Gönlümüzden Geçen Bir Ramazan Daha…

“Irkçılıkla mücadele bazen kürsülerde değil, bir iftar sofrasında başlar. Bazen bir çocuğun elindeki tatlı tabağı, bir önyargıyı sessizce eritir.”

Bir Ramazan ayını daha uğurladık… Almanya sokaklarında biraz daha fazla hissedildi Ramazan… Caddelerde asılı süslemeler, meydanlara kurulan iftar sofraları, komşulara uzatılan tabaklar… Ramazan sadece bir ibadet zamanı değil. O, bizden farklı kültürlere kendimizi anlatma, tanıştırma ve kalplere dokunma fırsatı. Bizim soframız sadece yemek için kurulmaz; muhabbet için, tanışmak için, kaynaşmak için kurulur. İşte bu yüzden, bir komşunun kapısını çalmak, bir tatlı ikram etmek, sadece bir gelenek değil; yaşadığımız topluma söylediğimiz “biz buradayız” cümlesidir. Sofraya davet ettiğiniz biriyle aranıza mesafe kalmaz. Aynı yemekte “afiyet olsun” diyenler, farklı dünyaların insanı olamaz. Frankfurt başta olmak üzere bazı şehirlerde Ramazan süslemelerinin sokaklara taşındığını görmek sevindiriciydi. Eskiden yalnızca evlerimizde ve camilerimizde yaşadığımız bu mübarek ay, artık sokaklarda da yaşanıyor. Bu görünürlük; bir kültürün, bir inancın, bir kalbin dışa yansıması. Ramazan, hayatın içine karıştıkça güzelleşiyor.

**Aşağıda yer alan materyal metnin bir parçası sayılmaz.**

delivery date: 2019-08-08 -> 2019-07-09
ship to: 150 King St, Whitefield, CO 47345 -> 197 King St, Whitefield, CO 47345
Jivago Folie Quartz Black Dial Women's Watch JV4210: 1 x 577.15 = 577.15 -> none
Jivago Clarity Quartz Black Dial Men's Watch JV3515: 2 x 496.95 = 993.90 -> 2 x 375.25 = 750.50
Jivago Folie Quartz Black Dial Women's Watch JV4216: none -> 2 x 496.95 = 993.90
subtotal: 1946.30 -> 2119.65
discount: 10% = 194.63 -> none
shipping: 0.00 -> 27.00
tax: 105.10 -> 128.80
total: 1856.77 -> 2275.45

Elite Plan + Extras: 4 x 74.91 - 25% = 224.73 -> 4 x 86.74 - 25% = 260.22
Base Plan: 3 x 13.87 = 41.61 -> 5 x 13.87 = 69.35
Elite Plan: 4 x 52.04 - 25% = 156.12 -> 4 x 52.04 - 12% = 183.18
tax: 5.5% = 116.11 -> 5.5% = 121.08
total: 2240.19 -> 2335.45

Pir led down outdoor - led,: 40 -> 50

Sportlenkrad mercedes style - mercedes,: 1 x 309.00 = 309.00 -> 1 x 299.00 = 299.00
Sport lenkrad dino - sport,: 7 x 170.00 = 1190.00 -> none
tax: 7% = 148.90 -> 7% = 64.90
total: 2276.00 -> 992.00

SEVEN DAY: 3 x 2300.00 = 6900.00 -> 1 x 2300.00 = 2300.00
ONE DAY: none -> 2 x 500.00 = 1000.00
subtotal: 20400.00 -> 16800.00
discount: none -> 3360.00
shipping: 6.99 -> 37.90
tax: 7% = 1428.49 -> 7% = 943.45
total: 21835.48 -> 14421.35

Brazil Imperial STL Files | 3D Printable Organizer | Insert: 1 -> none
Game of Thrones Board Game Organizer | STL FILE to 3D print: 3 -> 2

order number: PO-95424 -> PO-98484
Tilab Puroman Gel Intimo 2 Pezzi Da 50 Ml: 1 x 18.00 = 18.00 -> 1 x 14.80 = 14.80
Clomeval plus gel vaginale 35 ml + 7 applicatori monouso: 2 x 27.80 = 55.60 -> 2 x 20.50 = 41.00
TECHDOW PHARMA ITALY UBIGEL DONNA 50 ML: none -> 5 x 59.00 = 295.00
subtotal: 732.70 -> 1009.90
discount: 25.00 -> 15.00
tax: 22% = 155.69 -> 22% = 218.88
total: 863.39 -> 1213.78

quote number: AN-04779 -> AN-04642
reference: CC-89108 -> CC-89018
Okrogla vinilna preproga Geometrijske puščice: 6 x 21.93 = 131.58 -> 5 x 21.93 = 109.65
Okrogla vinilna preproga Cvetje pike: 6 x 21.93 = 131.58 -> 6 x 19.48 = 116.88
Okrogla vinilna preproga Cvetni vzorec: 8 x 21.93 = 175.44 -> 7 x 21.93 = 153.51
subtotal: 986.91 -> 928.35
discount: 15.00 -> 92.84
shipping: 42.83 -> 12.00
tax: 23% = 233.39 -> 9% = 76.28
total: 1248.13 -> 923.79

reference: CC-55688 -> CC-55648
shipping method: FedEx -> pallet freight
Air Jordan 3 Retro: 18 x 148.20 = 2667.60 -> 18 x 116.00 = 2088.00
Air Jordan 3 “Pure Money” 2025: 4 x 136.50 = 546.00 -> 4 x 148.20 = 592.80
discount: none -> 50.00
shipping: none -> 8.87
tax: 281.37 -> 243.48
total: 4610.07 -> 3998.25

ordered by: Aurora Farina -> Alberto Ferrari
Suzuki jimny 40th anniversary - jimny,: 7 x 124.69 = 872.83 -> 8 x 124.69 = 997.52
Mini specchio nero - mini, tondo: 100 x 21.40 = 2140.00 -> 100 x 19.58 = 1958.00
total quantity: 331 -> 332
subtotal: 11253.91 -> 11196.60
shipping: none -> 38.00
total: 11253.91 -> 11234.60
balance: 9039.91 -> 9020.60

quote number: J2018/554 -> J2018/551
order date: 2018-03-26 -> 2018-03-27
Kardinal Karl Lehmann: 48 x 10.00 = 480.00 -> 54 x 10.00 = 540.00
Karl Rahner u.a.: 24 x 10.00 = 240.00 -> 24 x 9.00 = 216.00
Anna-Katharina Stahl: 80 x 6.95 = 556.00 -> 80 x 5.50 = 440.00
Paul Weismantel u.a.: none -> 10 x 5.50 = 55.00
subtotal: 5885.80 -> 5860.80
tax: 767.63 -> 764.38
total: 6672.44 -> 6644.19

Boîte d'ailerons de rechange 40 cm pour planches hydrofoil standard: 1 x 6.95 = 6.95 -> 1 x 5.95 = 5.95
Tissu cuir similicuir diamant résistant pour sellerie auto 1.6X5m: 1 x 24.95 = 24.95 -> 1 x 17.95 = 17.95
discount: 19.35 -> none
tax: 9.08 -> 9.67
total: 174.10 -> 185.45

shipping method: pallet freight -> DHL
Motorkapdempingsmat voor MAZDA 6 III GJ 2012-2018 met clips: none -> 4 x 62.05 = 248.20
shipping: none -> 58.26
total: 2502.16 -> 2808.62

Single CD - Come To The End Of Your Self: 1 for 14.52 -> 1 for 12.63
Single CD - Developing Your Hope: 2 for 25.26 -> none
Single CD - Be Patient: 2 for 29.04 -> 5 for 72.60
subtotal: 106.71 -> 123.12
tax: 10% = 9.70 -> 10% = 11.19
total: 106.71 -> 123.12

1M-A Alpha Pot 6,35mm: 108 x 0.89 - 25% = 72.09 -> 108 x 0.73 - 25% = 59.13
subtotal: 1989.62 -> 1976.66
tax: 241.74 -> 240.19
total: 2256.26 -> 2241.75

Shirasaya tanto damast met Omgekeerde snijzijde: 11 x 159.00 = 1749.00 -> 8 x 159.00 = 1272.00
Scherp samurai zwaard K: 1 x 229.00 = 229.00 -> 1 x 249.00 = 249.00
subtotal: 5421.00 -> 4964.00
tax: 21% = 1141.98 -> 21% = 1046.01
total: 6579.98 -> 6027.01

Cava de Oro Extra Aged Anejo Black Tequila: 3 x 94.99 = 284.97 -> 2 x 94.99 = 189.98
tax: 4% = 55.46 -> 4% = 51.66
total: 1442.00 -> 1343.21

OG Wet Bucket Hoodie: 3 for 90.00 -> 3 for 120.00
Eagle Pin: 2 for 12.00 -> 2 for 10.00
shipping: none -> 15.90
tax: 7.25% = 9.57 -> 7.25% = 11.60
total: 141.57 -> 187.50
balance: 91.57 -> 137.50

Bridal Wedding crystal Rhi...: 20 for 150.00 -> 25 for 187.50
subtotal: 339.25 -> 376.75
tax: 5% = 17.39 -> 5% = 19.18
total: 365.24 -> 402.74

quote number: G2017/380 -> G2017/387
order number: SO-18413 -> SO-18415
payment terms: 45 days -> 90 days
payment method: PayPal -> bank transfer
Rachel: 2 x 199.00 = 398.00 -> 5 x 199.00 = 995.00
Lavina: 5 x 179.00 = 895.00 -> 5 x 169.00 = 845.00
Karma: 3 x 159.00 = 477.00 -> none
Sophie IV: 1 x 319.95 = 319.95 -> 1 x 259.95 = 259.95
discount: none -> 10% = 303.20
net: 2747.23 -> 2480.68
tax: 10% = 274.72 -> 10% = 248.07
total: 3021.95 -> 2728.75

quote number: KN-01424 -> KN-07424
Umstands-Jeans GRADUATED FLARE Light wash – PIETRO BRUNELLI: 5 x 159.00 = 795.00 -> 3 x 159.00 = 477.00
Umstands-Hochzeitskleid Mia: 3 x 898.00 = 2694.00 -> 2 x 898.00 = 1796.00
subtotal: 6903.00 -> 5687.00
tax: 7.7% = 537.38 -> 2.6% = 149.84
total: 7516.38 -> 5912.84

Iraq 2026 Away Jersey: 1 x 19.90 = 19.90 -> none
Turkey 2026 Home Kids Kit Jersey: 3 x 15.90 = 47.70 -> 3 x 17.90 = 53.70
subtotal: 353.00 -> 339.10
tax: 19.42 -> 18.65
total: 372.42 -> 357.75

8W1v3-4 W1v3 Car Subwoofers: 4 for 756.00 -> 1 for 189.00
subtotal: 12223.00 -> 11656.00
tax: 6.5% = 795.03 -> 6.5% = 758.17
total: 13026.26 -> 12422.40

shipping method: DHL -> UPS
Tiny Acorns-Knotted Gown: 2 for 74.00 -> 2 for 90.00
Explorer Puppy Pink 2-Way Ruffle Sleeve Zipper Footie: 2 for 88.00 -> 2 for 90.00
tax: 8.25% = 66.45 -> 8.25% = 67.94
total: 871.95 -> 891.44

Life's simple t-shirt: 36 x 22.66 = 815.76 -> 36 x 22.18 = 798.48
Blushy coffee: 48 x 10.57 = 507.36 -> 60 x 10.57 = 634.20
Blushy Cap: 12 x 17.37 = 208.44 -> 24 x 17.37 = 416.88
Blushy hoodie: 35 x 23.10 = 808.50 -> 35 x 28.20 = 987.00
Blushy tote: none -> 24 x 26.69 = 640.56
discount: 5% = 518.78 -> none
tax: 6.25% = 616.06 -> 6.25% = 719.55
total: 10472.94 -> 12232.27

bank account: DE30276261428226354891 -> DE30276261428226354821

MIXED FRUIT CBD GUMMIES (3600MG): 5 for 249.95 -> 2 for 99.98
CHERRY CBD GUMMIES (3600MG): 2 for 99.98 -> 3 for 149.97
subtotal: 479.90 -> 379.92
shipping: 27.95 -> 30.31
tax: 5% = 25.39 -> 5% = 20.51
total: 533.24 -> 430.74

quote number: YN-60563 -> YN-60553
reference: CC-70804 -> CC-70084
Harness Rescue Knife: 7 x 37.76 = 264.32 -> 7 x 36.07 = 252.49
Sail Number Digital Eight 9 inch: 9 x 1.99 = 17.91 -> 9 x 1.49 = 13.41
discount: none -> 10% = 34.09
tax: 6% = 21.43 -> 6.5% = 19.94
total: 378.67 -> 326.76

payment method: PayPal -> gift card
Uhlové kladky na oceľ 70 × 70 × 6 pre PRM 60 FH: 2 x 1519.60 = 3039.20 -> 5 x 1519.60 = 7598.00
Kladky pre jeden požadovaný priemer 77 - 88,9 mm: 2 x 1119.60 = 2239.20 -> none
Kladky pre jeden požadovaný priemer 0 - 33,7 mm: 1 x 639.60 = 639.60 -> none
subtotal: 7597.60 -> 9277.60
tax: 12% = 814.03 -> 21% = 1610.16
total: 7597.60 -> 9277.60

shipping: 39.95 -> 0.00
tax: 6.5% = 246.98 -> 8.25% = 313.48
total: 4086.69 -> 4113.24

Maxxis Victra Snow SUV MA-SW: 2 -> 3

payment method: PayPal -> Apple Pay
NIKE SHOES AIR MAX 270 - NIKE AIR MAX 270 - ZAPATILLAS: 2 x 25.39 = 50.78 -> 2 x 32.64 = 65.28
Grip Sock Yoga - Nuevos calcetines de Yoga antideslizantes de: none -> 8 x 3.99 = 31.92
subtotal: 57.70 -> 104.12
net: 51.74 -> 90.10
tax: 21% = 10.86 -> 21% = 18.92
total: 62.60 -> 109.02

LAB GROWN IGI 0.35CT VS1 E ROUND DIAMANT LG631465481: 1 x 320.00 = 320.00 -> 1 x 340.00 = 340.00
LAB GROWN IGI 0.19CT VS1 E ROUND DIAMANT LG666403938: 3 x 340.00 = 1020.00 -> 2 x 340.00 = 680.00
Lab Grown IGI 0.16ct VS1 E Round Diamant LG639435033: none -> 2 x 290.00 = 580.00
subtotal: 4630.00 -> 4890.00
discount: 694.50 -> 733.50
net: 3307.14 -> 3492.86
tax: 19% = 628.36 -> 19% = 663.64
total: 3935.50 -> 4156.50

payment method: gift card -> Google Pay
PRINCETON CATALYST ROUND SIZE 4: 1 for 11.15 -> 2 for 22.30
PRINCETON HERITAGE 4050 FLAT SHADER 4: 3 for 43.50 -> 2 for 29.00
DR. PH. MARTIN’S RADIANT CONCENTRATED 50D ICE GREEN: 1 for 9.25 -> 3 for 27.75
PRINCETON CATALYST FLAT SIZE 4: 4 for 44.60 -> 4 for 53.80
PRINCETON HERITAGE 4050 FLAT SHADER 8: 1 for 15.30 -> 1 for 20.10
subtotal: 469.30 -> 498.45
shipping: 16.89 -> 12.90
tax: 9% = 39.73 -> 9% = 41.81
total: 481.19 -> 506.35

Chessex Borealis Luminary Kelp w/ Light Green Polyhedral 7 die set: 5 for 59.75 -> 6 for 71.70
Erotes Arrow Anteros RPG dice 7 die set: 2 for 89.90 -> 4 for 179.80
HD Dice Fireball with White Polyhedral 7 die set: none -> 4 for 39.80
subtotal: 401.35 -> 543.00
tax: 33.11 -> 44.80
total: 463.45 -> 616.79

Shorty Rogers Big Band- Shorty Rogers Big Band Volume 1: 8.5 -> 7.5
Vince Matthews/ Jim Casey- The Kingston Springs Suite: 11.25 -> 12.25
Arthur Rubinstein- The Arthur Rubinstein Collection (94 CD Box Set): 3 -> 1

Avrupa genelinde ve Almanya özelinde yükselen ırkçılık dalgasının hepimiz farkındayız. Gündelik hayatta bazen bakışlarda, bazen davranışlarda, bazen medyada karşılaştığımız bu ayrımcı tutumların çözümünü sadece siyasi ve hukuki düzenlemelerde aramak yetersiz kalıyor. Çünkü bu meselenin kökü aslında sosyolojik. Yani insanın insana bakışında, yabancıyla kurduğu bağda, önyargılarında ve kabullenişinde yatıyor. Bu yüzden her birimiz, özellikle de Müslüman kimliğimizle yaşayanlar olarak, komşularımızın bize ve inancımıza bakışından az ya da çok mesulüz. Eğer bir Ramazan iftarı vesilesiyle, bir bayram sabahında, bir aşure gününde, bir kandil gecesinde ya da Kurban Bayramı’nda komşumuzun kapısını hiç çalmamışsak; çocuklarımızı bir tabak sütlaçla onların kapısına göndermemişsek, bu sorunları sadece söylenerek, yazılar yazarak, şikâyet ederek çözmemiz mümkün değildir. Bize düşen, mahallemizde, sokağımızda, apartmanımızda güzel örnekler bırakmak; kalplere dokunmak, selamla, ikramla, tebessümle köprüler kurmaktır.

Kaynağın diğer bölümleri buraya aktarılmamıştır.